A key benefit of the CCA is that it enables bidders to bid for any combination (or package) of the spectrum on offer that is best suited to their business requirements. As the CCA is a package bidding auction format, it ensures that a bidder can only secure the entire package. This means there is no risk of the bidder securing some of the spectrum in the package but not all of it, as would be the case with more traditional auction formats. The auction awards the spectrum to the highest value combination of packages.

The CCA also provides incentives for bidders to bid truthfully and it reduces the risk of gaming behaviour.

Auction software provider and auction results verification

Following a tender process, the ACMA engaged Power Auctions to provide the online auction system, expert advice and support to the ACMA for the auction. Power Auctions is based in the US and is a world leader in the CCA format.

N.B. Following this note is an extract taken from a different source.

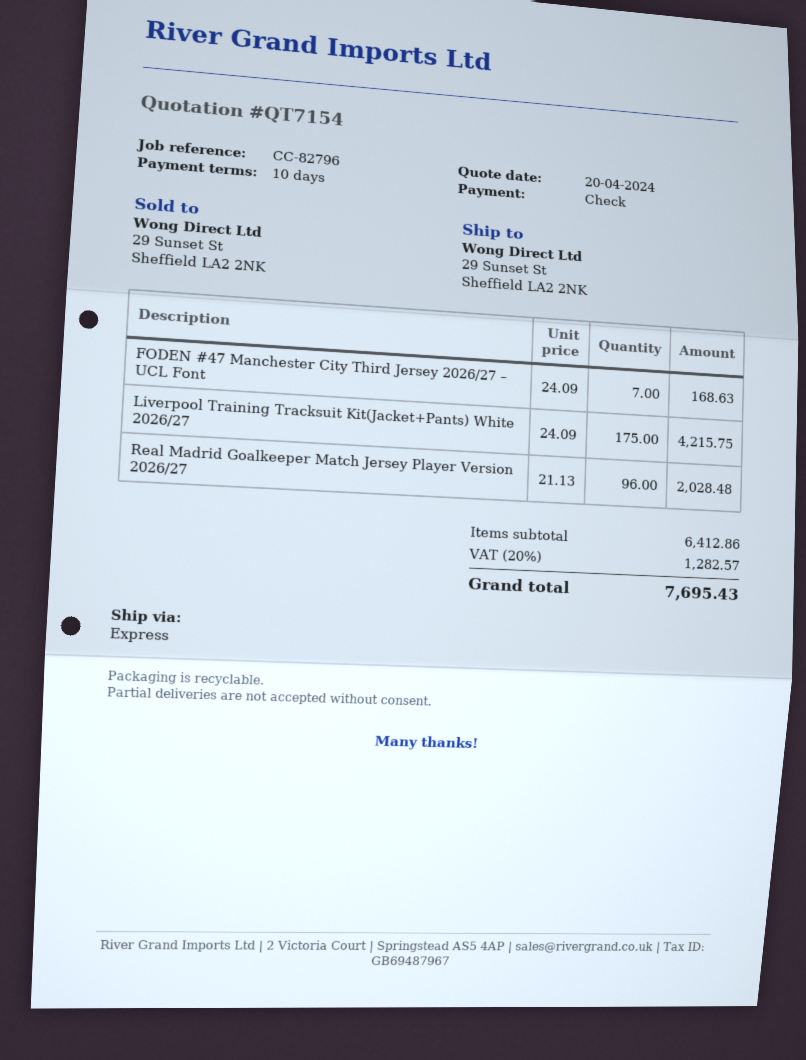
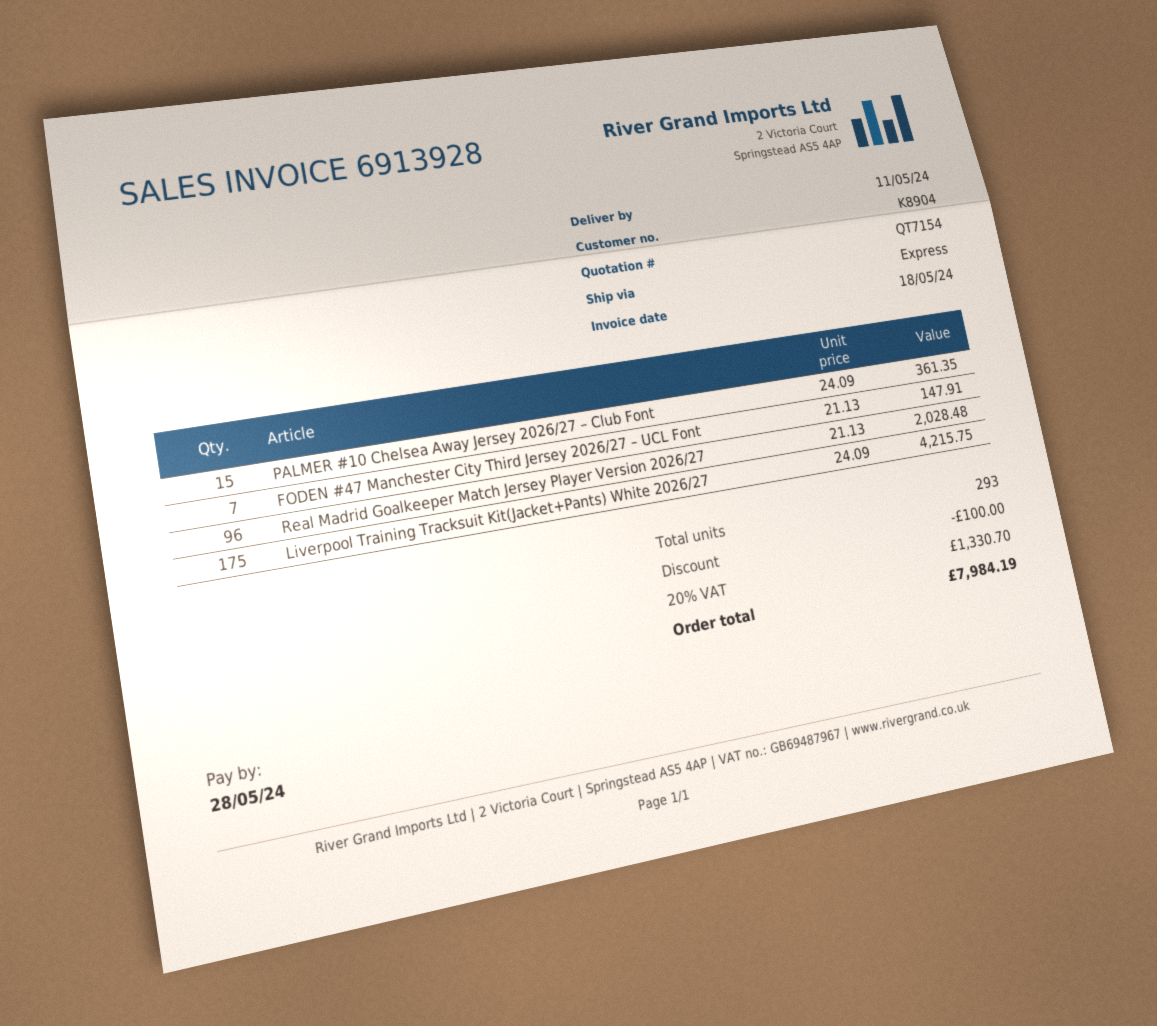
FODEN #47 Manchester City Third Jersey 2026/27 – UCL Font: 7 x 24.09 = 168.63 -> 7 x 21.13 = 147.91
PALMER #10 Chelsea Away Jersey 2026/27 – Club Font: none -> 15 x 24.09 = 361.35
discount: none -> 100.00
tax: 20% = 1282.57 -> 20% = 1330.70
total: 7695.43 -> 7984.19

The ACMA also engaged the Smith Institute Ltd to provide auction results verification and related services for the auction. The Smith Institute is based in the UK and has extensive experience in supporting regulators who have auctioned spectrum using the CCA.

Unallocated spectrum

Any spectrum lots that are left unallocated may be later offered for allocation by a procedure and at a time to be determined by the ACMA.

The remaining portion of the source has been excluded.